Relationships allow us to experience the most wonderful blessings life has to offer, and they also test us and require us to grow as individuals, which at times can be very painful. The personal growth that can be achieved with in the context of an intimate relationship is phenomenal. Our loved ones are our greatest teachers if we are willing. Dr. Amelia advocates an agreement for a couple to enter a Spiritual Partnership in which they inspire each other to evolve and grow as human beings with in their relationship to share in all of life’s joys and blessings together. Couples therapy is designed to promote or restore trust, develop accurate communication and understanding, remove harmful projections, create individualized problem-solving strategies, increase relational satisfaction, and inspire openness and intimacy. Intimate relationships are not easy. Understanding each other or at least validating individual perspectives and learning more effective communication, skills and forming healthy agreements and designing a spiritual agreement or vision are essential for relational vitality. Ideally, couples will decide to come in early to assess their relational styles and strengthen strategies for a dynamic relationship.

Family Therapy
Family Therapy helps families develop greater respect, togetherness, cooperation, and harmony. We help families identify their communication styles, discover what’s at the source of reoccurring conflicts, explore ways to really acknowledge and understand one another, and develop effective systems for solving problems. Creating a family vision and living that as a family lifestyle is vitally important to strengthen relationship bonds, create personalized rituals that will be remembered for a lifetime, and make Family a source of love, joy, laughter, support, comfort and pride. Similar though to Couples therapy really change cannot occur without individual work.

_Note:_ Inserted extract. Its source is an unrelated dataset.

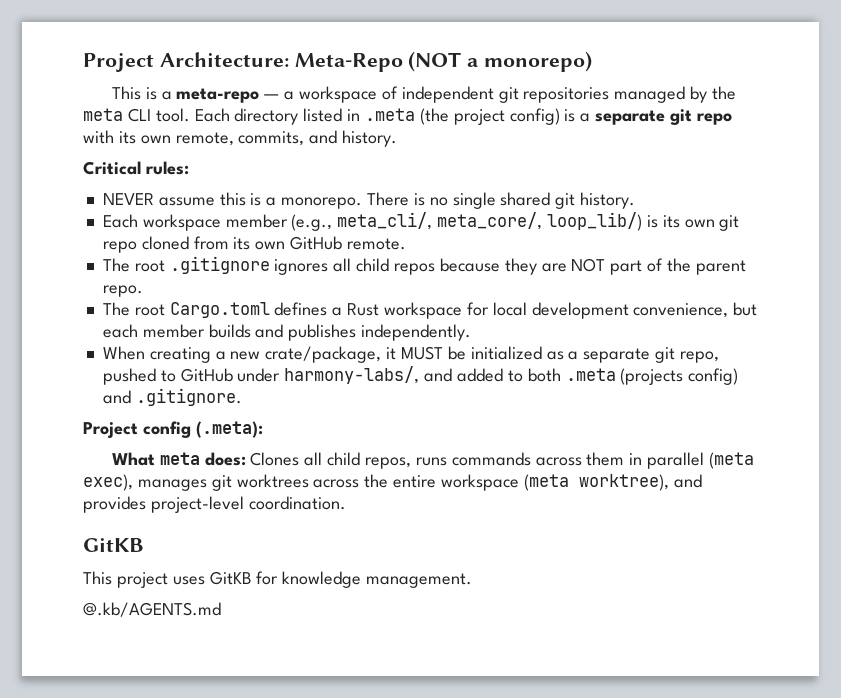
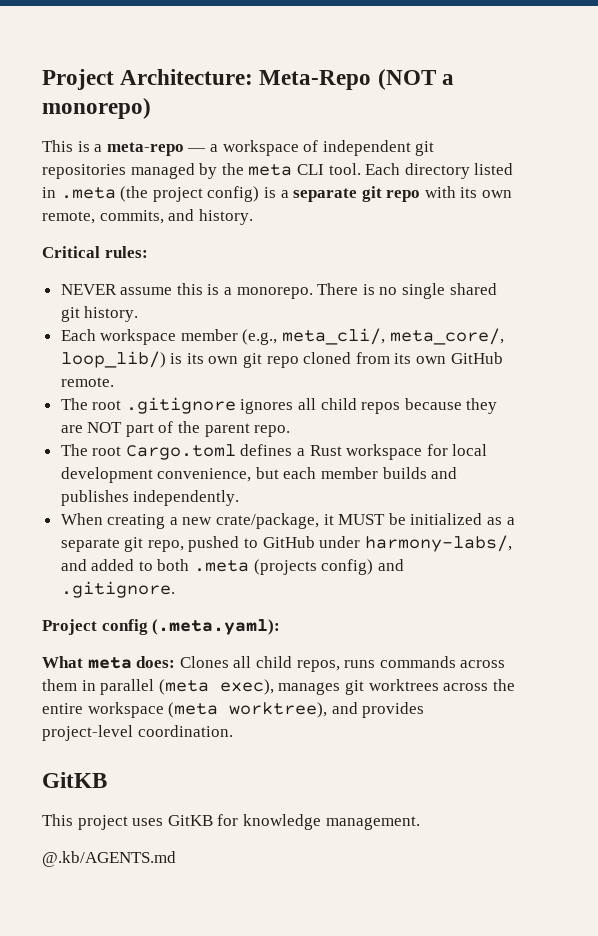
- Project config (.meta):
+ Project config (.meta.yaml):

Co-Parenting Therapy For Divorced Parents
For divorced parents with children, Co-Parenting sessions can help to rapidly develop workable strategies to minimize parental conflicts and help you and your children adjust to living in two homes. This can be done before or after physical separation, as well as when new issues come up in the future. The number one factor in how well children adjust after their parents divorce is the level of parental conflict, hostility and tensions. Children commonly complain about “being stuck in the middle, wishing their parents would get along better.” Many parents may not even be aware of the things they are doing that can have long lasting effect on their children because they themselves are undergoing such a tumultuous time. Getting a neutral third party to help facilitate this extremely painful process can mean the difference in your child flourishing or developing future problems. This goes for the parents as well!